Öteden beri, Türk İş Hukuku'nda belirsiz süreli hizmet akitlerinin işverence geçerli bir sebep gösterilmeksizin sona erdirilmesi, işçilerin aleyhine sonuçlar doğurmuştur. İş davalarının haksız fesih üzerine yoğunlaşması bir tesadüf değildir. Feshin geçerli bir sebebe dayandırma zorunluluğunun olmamasından kaynaklanmaktadır. Nitekim, bu durumun bilincinde olan yasa koyucu zaman zaman iş yasasında değişikliklere gitmiştir. Ancak yapılan değişiklikler, ciddi anlamda fesih hukukunun ilkelerine dayandırılmadığından her değişiklikten sonra yeni sorunlar ortaya çıkmıştır. Örneğin 1975 yılında, 1927 sayılı yasa ile 1475 sayılı yasada yapılan değişikliğin amacı, toplu işçi çıkarımlarını engellemek, kıdem tazminatı miktarını arttırarak, örtülü bir şekilde iş hukukunda hem işsizlik sigortası hem de iş güvencesi kurumu tesis edilmek istenmiştir. Ancak belli bir süre sonra işveren çıkarılan işçi yerine altı ay içinde başka işçi alınmasını engelleyen ve bu süre içinde işçi almak isteyen işverenin çıkarılan işçiyi işe çağırmasını öngören hüküm, çeşitli uygulamalarla işlevsiz hale getirilmiştir. Kıdem tazminatına ilişkin değişiklikler amacına ulaşmadığı gibi, yeni sorunlara neden olmuş, işsizlik sigortasının yokluğundan doğan boşlukları da dolduramamıştır .
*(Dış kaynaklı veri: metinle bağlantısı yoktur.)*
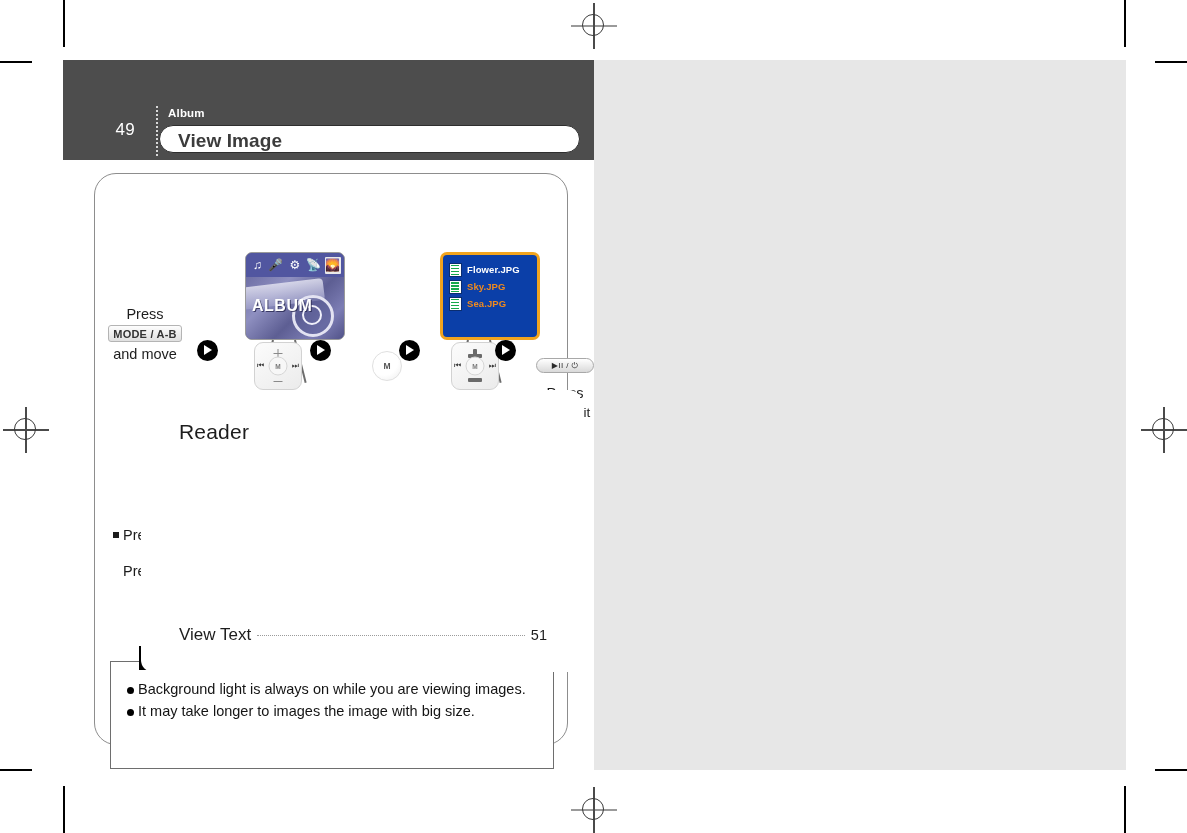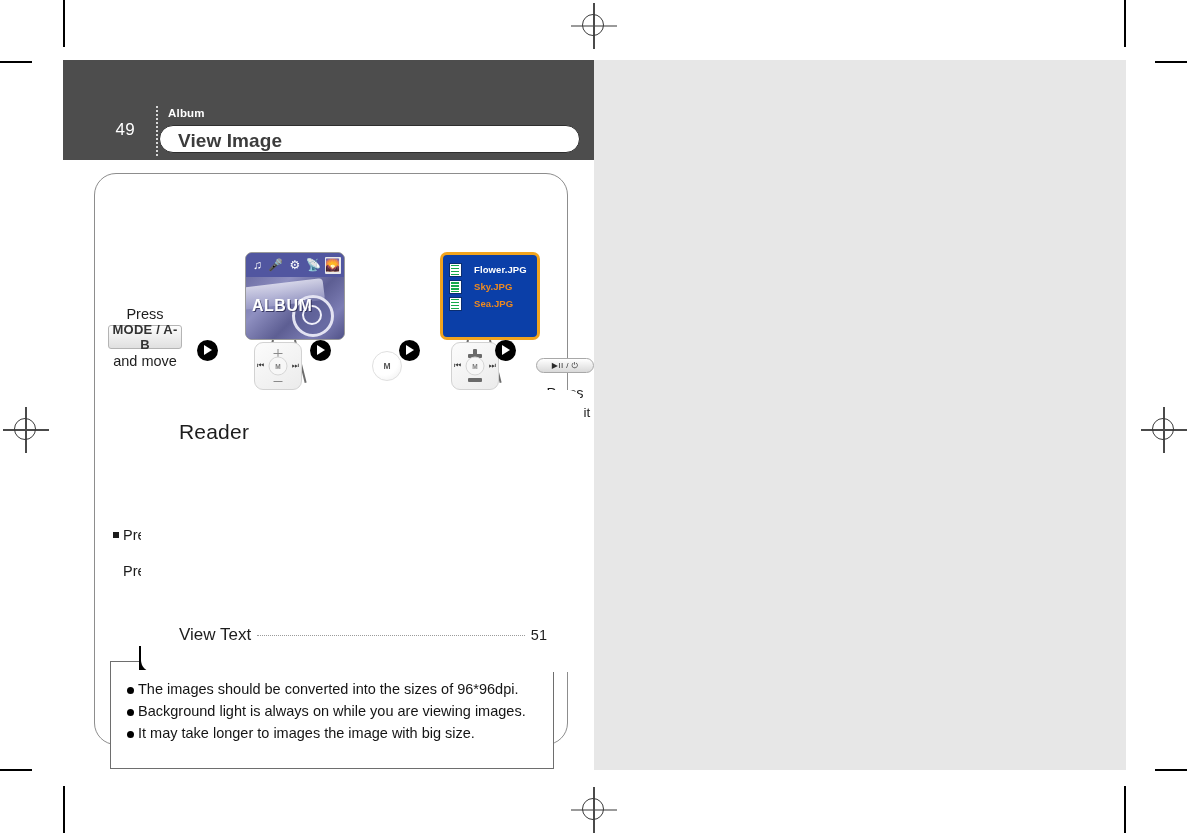--- a/index.html
+++ b/index.html
@@ -71,7 +71,7 @@
   
   .scr-files{left:345px;top:78px;width:100px;height:88px;
              border:3px solid #f2a41e;background:#0b3fa8;overflow:hidden;padding:7px 0 0 6px;}
-  .scr-files .row{display:flex;align-items:center;gap:12px;height:15px;margin-bottom:2px;}
+  .scr-files .row{display:flex;align-items:center;gap:5px;height:15px;margin-bottom:2px;}
   .scr-files .fico{width:11px;height:12px;background:#ffffff;border:1px solid #0a2d70;
                    position:relative;flex:none;}
   .scr-files .fico:before{content:"";position:absolute;left:1px;top:1px;right:2px;bottom:1px;

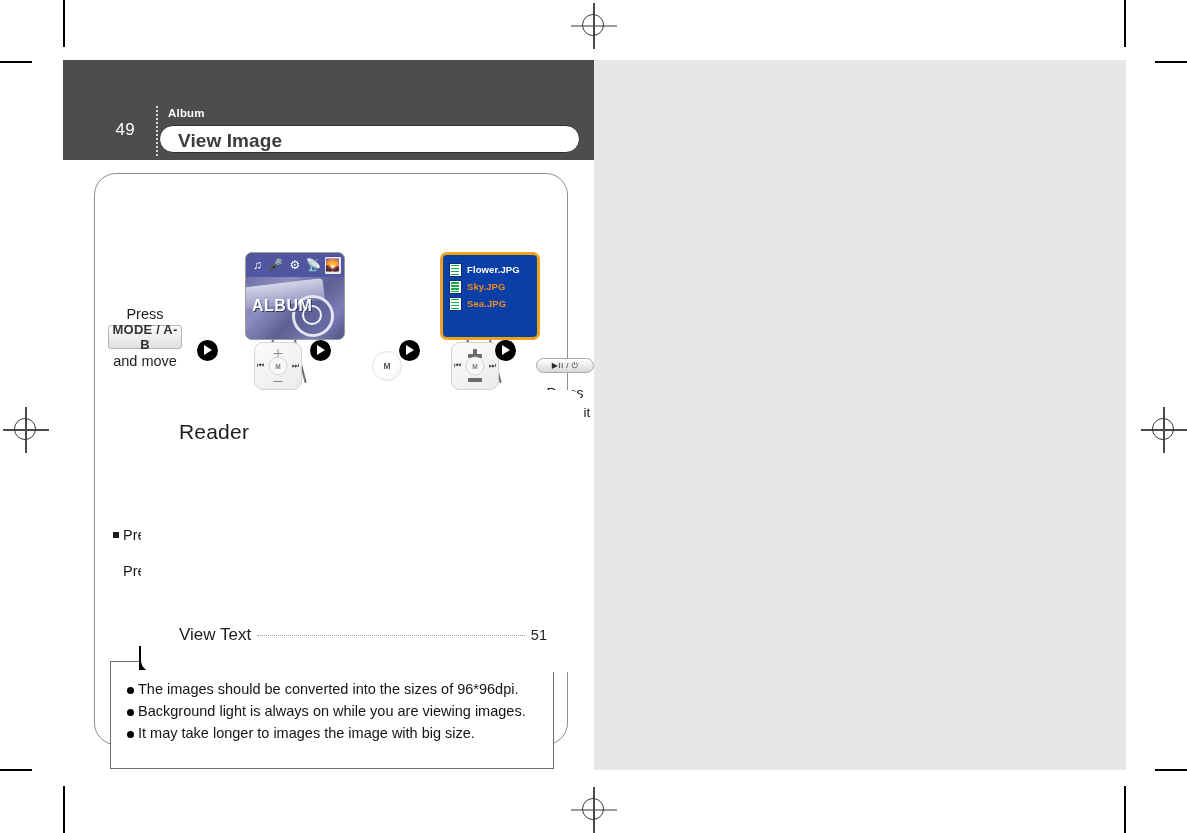--- a/index.html
+++ b/index.html
@@ -88,9 +88,9 @@
   .cap-top{font-size:14.5px;color:#1d1d1d;margin-bottom:3px;}
   .cap-mid{font-size:13.5px;color:#1d1d1d;line-height:1.22;margin-top:4px;}
 
-  .btn-mode{width:74px;height:24px;border:1px solid #b4b4b4;border-radius:3px;
+  .btn-mode{width:74px;height:17px;border:1px solid #b4b4b4;border-radius:3px;
             background:linear-gradient(180deg,#fdfdfd,#e0e0e0);
-            font-size:13px;font-weight:bold;color:#333;letter-spacing:.2px;
+            font-size:11px;font-weight:bold;color:#333;letter-spacing:.2px;
             display:flex;align-items:center;justify-content:center;box-sizing:border-box;}
   .btn-play{width:58px;height:15px;border:1px solid #a8a8a8;border-radius:8px;
             background:linear-gradient(180deg,#ffffff,#d9d9d9);

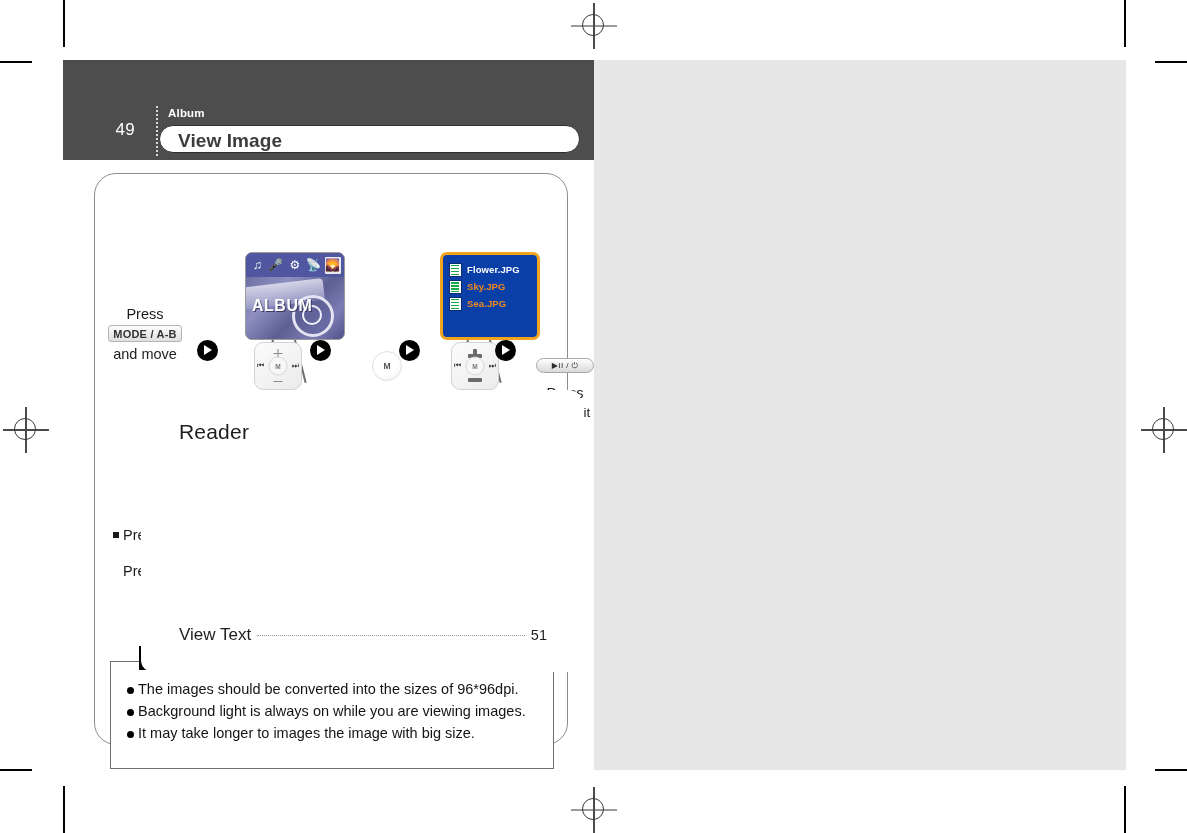--- a/index.html
+++ b/index.html
@@ -320,10 +320,6 @@
       <div class="note-list">
         <div class="note-item">
           <div class="note-dot"></div>
-          <span>The images should be converted into the sizes of 96*96dpi.</span>
-        </div>
-        <div class="note-item">
-          <div class="note-dot"></div>
           <span>Background light is always on while you are viewing images.</span>
         </div>
         <div class="note-item">

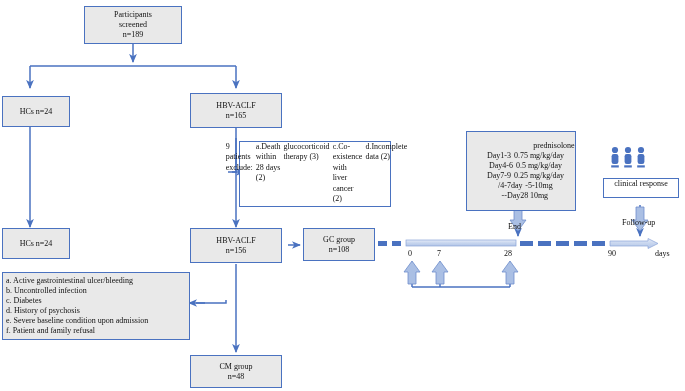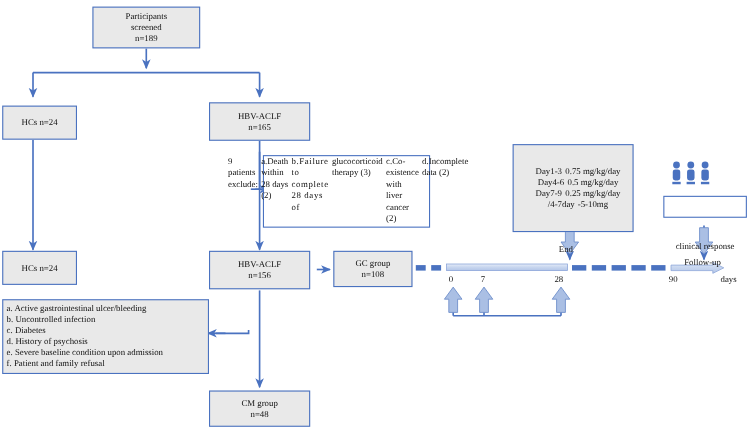--- a/index.html
+++ b/index.html
@@ -162,7 +162,6 @@
   <div class="wbox" style="left:239px;top:141px;width:152px;height:66px;">
     <span class="ln">9 patients exclude:</span>
     <span class="ln">a.Death within 28 days (2)</span>
-    <span class="ln" style="letter-spacing:0.55px;">b.Failure to complete 28 days of</span>
     <span class="ln">glucocorticoid therapy (3)</span>
     <span class="ln">c.Co-existence with liver cancer (2)</span>
     <span class="ln">d.Incomplete data (2)</span>

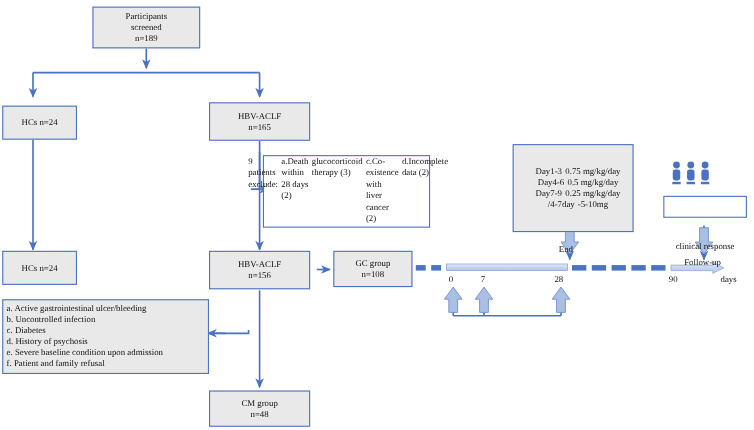--- a/index.html
+++ b/index.html
@@ -177,6 +177,7 @@
   </div>
 
   <div class="box" style="left:466px;top:131px;width:110px;height:80px;align-items:flex-start;justify-content:center;">
+    <span class="ln" style="padding-left:33px;">prednisolone</span>
     <span class="ln" style="padding-left:3px;">
       <span style="display:inline-block;width:30px;">Day1-3</span><span>0.75 mg/kg/day</span>
     </span>

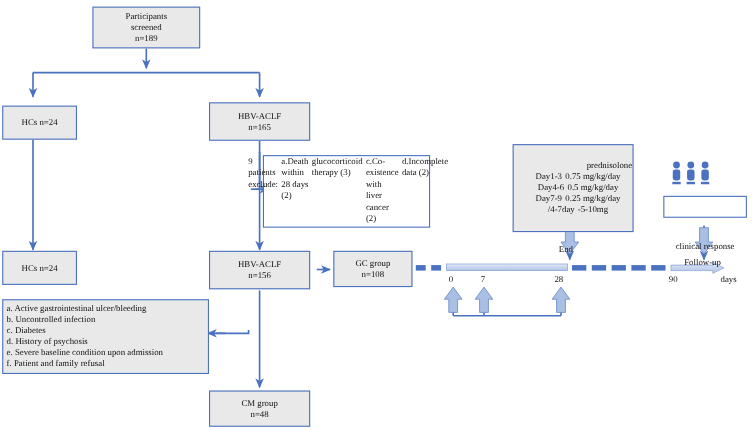--- a/index.html
+++ b/index.html
@@ -20,7 +20,7 @@
         align-items:flex-start;justify-content:center;text-align:left;
         font-size:8px;line-height:1.3;color:#111;}
   .wbox .ln{display:block;padding-left:3px;}
-  .ctr{text-align:center;width:100%;padding-left:0 !important;margin-top:40px;}
+  .ctr{text-align:center;width:100%;padding-left:0 !important;}
 </style>
 </head>
 <body>

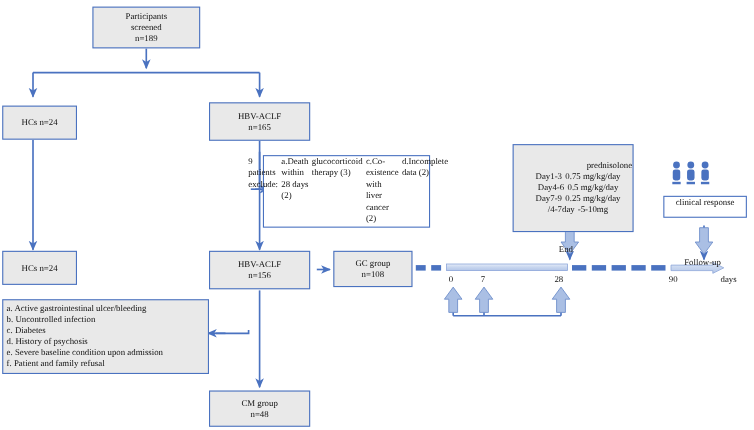--- a/index.html
+++ b/index.html
@@ -190,6 +190,9 @@
     <span class="ln" style="padding-left:3px;">
       <span style="display:inline-block;width:30px;">/4-7day</span><span>-5-10mg</span>
     </span>
+    <span class="ln" style="padding-left:3px;">
+      <span style="display:inline-block;width:30px;">--Day28</span><span>10mg</span>
+    </span>
   </div>
 
 

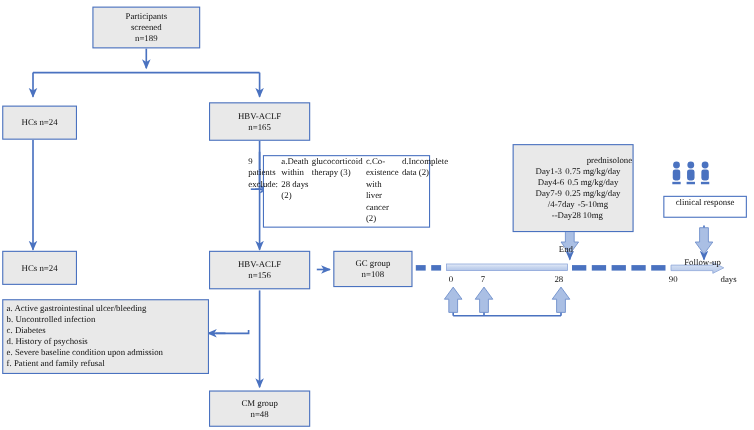--- a/index.html
+++ b/index.html
@@ -197,7 +197,7 @@
 
 
   <div class="plain" style="left:508px;top:222px;">End</div>
-  <div class="plain" style="left:622px;top:234px;">Follow-up</div>
+  <div class="plain" style="left:622px;top:218px;">Follow-up</div>
 
   <div class="plain" style="left:408px;top:249px;">0</div>
   <div class="plain" style="left:437px;top:249px;">7</div>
İş Güvencesi ile ilgili olarak Türk İş Hukuku'unda yaratılan boşluk, bir türlü giderilememiştir. Hatta bu maksatla bir çok defa yasa tasarısı taslağı hazırlanmış, ancak bir türlü yasalaşama sürecine girememiştir. Ne var ki, 1990 yılından sonra Türkiye'nin Avrupa Birliği üyelik sürecine yönelmesi, ILO normlarını daha farklı algılamasını sağlamış ve bu maksatla kimi iddialı ILO normlarını onaylama yoluna gitmiştir. Hatta 1992 yılında bir adım daha ileri gidilerek 158 sayılı ILO Sözleşmesi onaylanmadan Çalışma ve Sosyal Güvenlik Bakanlığı'nca bu sözleşme paralelinde, bir iş güvencesi yasa tasarısı taslağı hazırlanmıştır . Taslağa, işveren çevrelerince yöneltilen eleştiriler, taslağın kanunlaşmasını engellemiştir. Buna rağmen taslak iş güvencesi ile ilgili gelişmiş ülkelere benzer esasların oluşturulması hususunda kamuoyunda bir iradenin oluşmasını sağlamıştır.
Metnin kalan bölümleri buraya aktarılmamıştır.